My brain telling me to look at each section, my heart saying they have acknowledged the pain, heartache, suffering and lack of services available that so many women have endured. I took a deep breathe, and every part of me felt the relief, the beginning of educating the country, the world, it is even more in detail than I expected, the impact of losing a pregnancy, baby, child no matter what age their hearts stopped beating is traumatic. And in line with the Lancet Report the recommendations, evidence have been green lighted. Because while some who find themselves on this journey may cope better than others'. Trauma is still a proven fact within the baby and child loss community. I think it would be safe to say that at some time on this path we all face it! For those who previous to the report lost a baby, validating their experience, baby, and being able to do this in our way through choice, and compassion was so needed! Now, it cannot change the past with acknowledgment for me personally, but I know for thousands this will bring so much needed love and care, regardless of the amount of time that has passed.
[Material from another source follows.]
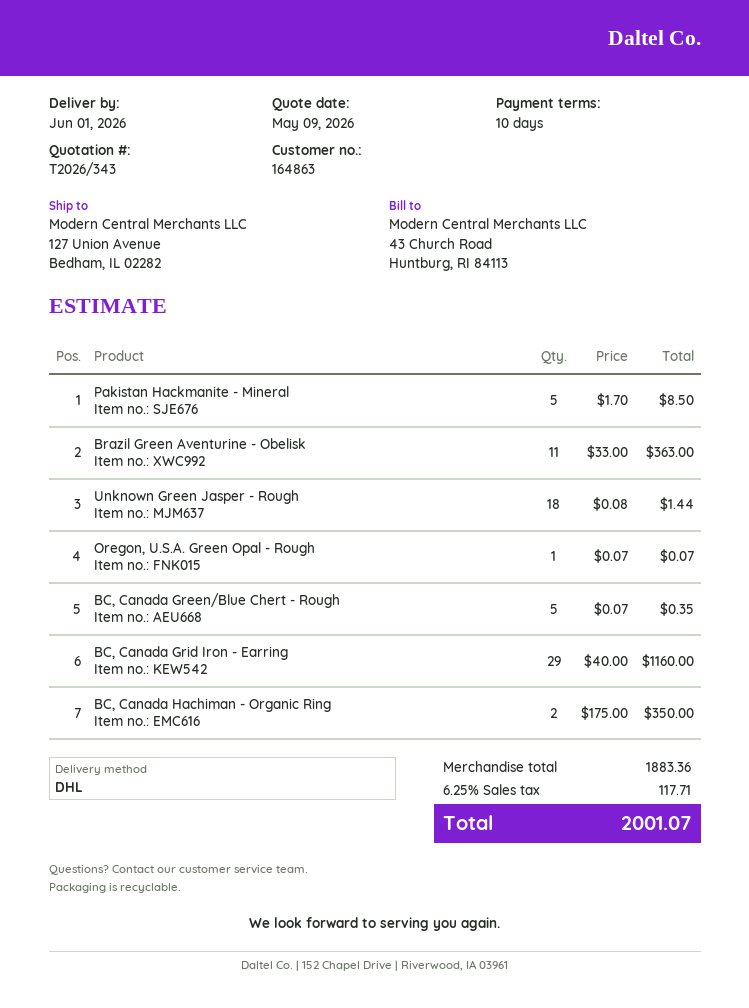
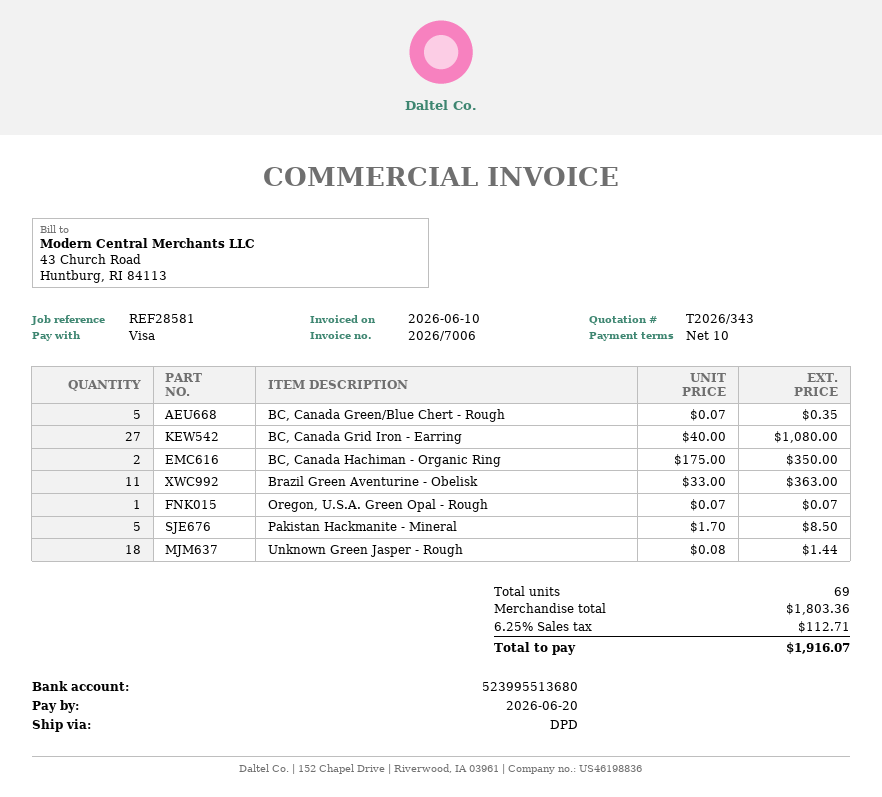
shipping method: DHL -> DPD
BC, Canada Grid Iron - Earring: 29 x 40.00 = 1160.00 -> 27 x 40.00 = 1080.00
subtotal: 1883.36 -> 1803.36
tax: 6.25% = 117.71 -> 6.25% = 112.71
total: 2001.07 -> 1916.07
Not only is this natural, but for some it may bring closure, for others it could play such a important part in the grieving process of saying goodbye. We know from experience, and working with Health Professionals that parents are often heartbroken and shocked to find out that they could not register their baby if they did not breath air in the UK. Writing this gives me goosebumps remembering Harry's face, the pain and lack of understanding why his son could not be registered.
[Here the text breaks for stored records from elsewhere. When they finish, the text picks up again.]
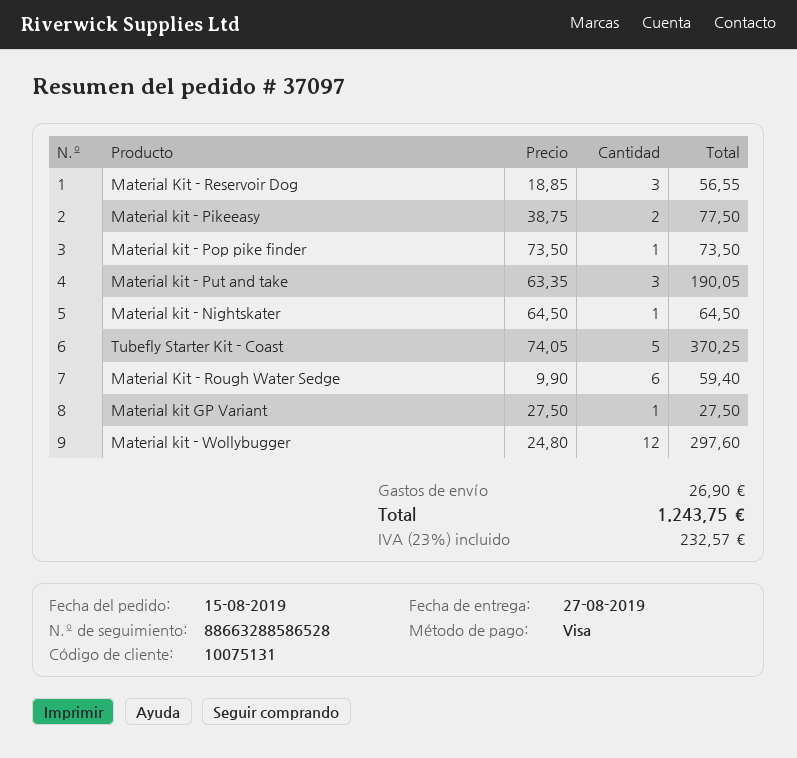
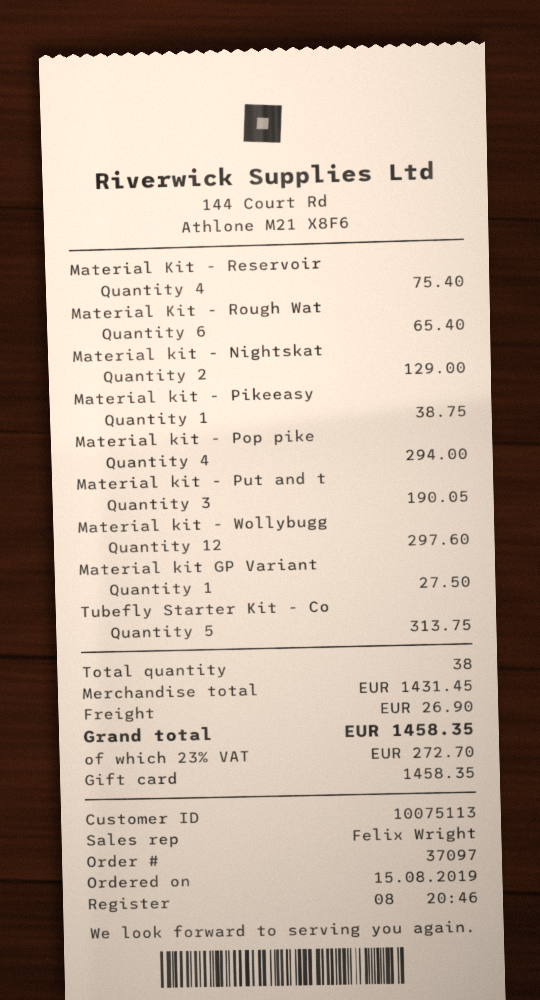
customer number: 10075131 -> 10075113
payment method: Visa -> gift card
Material Kit - Reservoir Dog: 3 for 56.55 -> 4 for 75.40
Material kit - Pikeeasy: 2 for 77.50 -> 1 for 38.75
Material kit - Pop pike finder: 1 for 73.50 -> 4 for 294.00
Material kit - Nightskater: 1 for 64.50 -> 2 for 129.00
Tubefly Starter Kit - Coast: 5 for 370.25 -> 5 for 313.75
Material Kit - Rough Water Sedge: 6 for 59.40 -> 6 for 65.40
tax: 23% = 232.57 -> 23% = 272.70
total: 1243.75 -> 1458.35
Acknowledgement, it is so important and for the last four years we have been supplying 'Certificate of Life' certificates for bereaved parents who endure the loss of a baby under 24 weeks and over in our graphic's at Angel Parents UK & Worldwide. We also currently supply Oldham Early Pregnancy Assessment Unit with a special design, 'Certificate of Life' and these are printed on highly quality card by our volunteers for parents and health care professionals to complete together. An important part of engagement between the a health professional and bereaved parent helping to break the silence, not only between themselves but publicly saying this is real and it has happened, answer any questions, and know that your baby mattered as a mother. Hearing your baby's name, being offered a choice to see them in a tiny crib or outfit. Learning how to make precious memories and say goodbye. Holding your baby, regardless of their size the love they bring when they are placed in your hands fills your body for eternity. When it is time to leave maybe a check in checklist should be completed there and then. #mentalhealthawareness #womenmorelikelytoattemptsuicdeafterearlyloss #PTSD #trauma
Because, lets face it, it's us the bereaved parents who are amazing at hiding what is going on inside our heart, let alone our heads.. Anger, pain, confusion all rolled into one, and for those who have been affected by PTSD , frightened having to relieve this over and over explaining, especially when it can send you to a place deeper than darkness. So, to validate this verbally and then confirm with something official, tangible their baby existed. One of the most important pieces of paper you will ever have with their details on .Furthermore, there really is no words to describe what this will mean too so many, as well as those who are yet to walk this path.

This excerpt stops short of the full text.